(Instructions to follow)
Only these lines, please: the first one of the records through the one containing "into C:\Program Files\Amazon\AmazonCloudWatchAgent\ folder", retyped exactly, both ends included and pictures omitted.

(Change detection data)
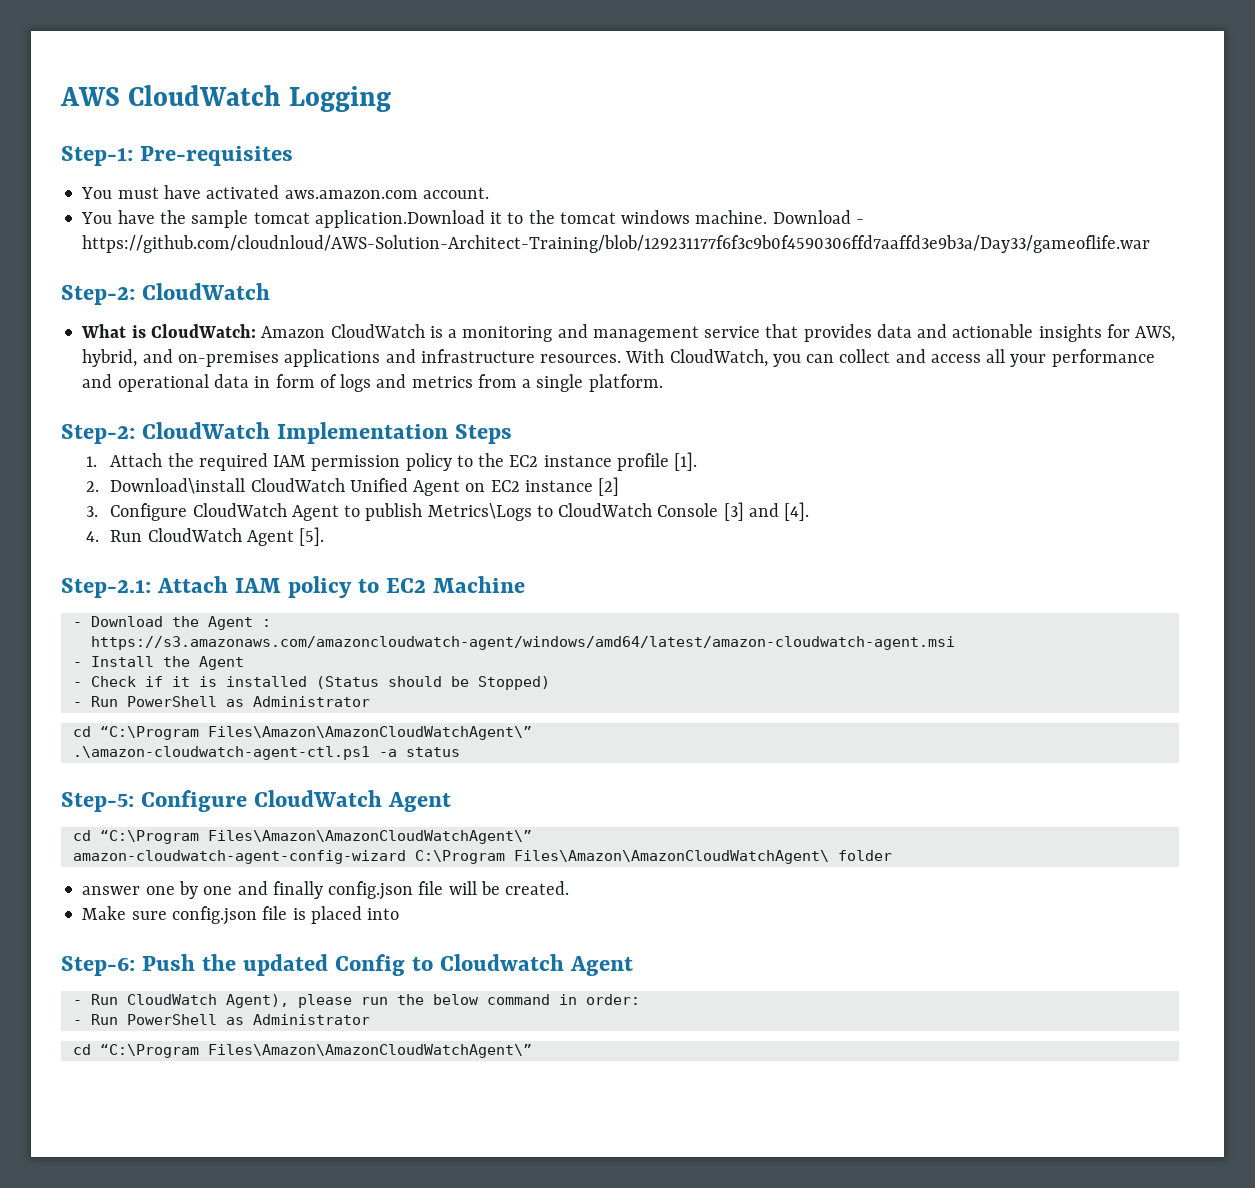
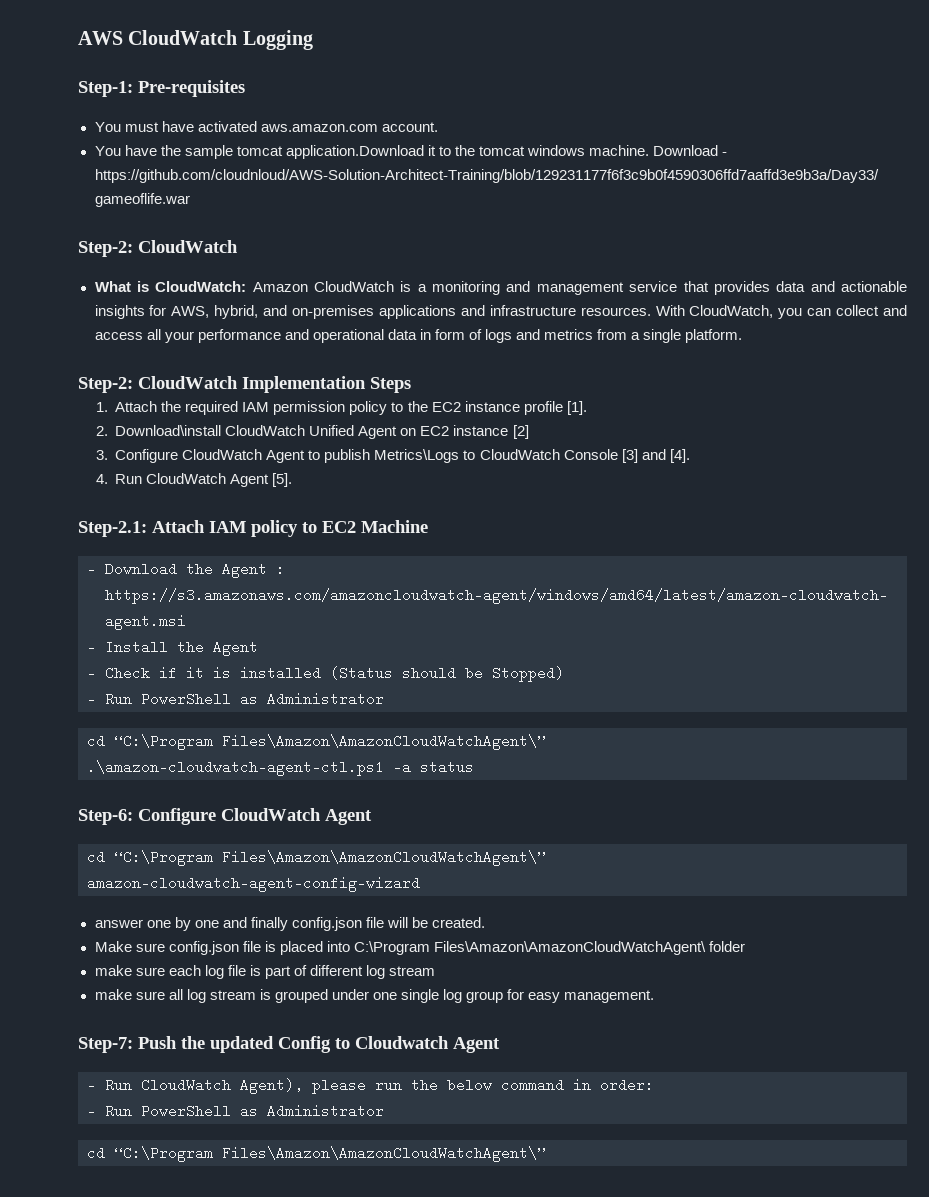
- Step-5: Configure CloudWatch Agent
+ Step-6: Configure CloudWatch Agent
- amazon-cloudwatch-agent-config-wizard C:\Program Files\Amazon\AmazonCloudWatchAgent\ folder
+ amazon-cloudwatch-agent-config-wizard
- Make sure config.json file is placed into
- Step-6: Push the updated Config to Cloudwatch Agent
+ Make sure config.json file is placed into C:\Program Files\Amazon\AmazonCloudWatchAgent\ folder
+ make sure each log file is part of different log stream
+ make sure all log stream is grouped under one single log group for easy management.
+ Step-7: Push the updated Config to Cloudwatch Agent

(Solution for this task)
- Step-5: Configure CloudWatch Agent
+ Step-6: Configure CloudWatch Agent
- amazon-cloudwatch-agent-config-wizard C:\Program Files\Amazon\AmazonCloudWatchAgent\ folder
+ amazon-cloudwatch-agent-config-wizard
- Make sure config.json file is placed into
- Step-6: Push the updated Config to Cloudwatch Agent
+ Make sure config.json file is placed into C:\Program Files\Amazon\AmazonCloudWatchAgent\ folder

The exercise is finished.